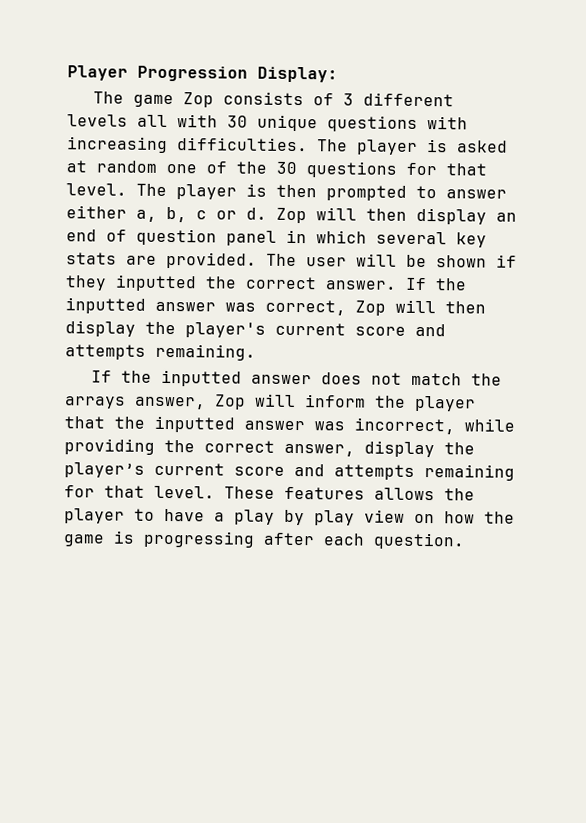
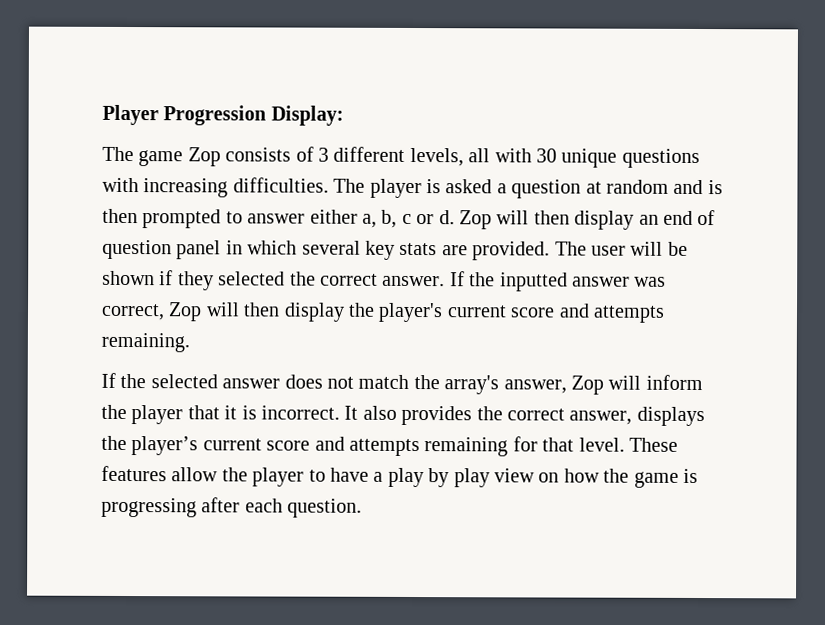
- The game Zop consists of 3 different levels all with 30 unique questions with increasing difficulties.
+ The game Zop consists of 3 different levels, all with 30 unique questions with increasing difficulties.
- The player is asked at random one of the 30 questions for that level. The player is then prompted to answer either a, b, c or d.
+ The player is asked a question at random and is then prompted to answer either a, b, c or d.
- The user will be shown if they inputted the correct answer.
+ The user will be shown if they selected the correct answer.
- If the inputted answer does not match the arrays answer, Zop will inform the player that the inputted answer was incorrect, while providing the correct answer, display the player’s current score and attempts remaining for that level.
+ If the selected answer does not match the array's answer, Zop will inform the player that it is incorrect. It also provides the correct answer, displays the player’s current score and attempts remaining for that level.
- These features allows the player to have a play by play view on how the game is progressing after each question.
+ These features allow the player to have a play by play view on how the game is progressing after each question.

....

» TASK DETAILS: A verbatim copy of every entry above, with no pictures, is the expected output.

» RESULT BELOW:
- The game Zop consists of 3 different levels all with 30 unique questions with increasing difficulties.
+ The game Zop consists of 3 different levels, all with 30 unique questions with increasing difficulties.
- The player is asked at random one of the 30 questions for that level. The player is then prompted to answer either a, b, c or d.
+ The player is asked a question at random and is then prompted to answer either a, b, c or d.
- The user will be shown if they inputted the correct answer.
+ The user will be shown if they selected the correct answer.
- If the inputted answer does not match the arrays answer, Zop will inform the player that the inputted answer was incorrect, while providing the correct answer, display the player’s current score and attempts remaining for that level.
+ If the selected answer does not match the array's answer, Zop will inform the player that it is incorrect. It also provides the correct answer, displays the player’s current score and attempts remaining for that level.
- These features allows the player to have a play by play view on how the game is progressing after each question.
+ These features allow the player to have a play by play view on how the game is progressing after each question.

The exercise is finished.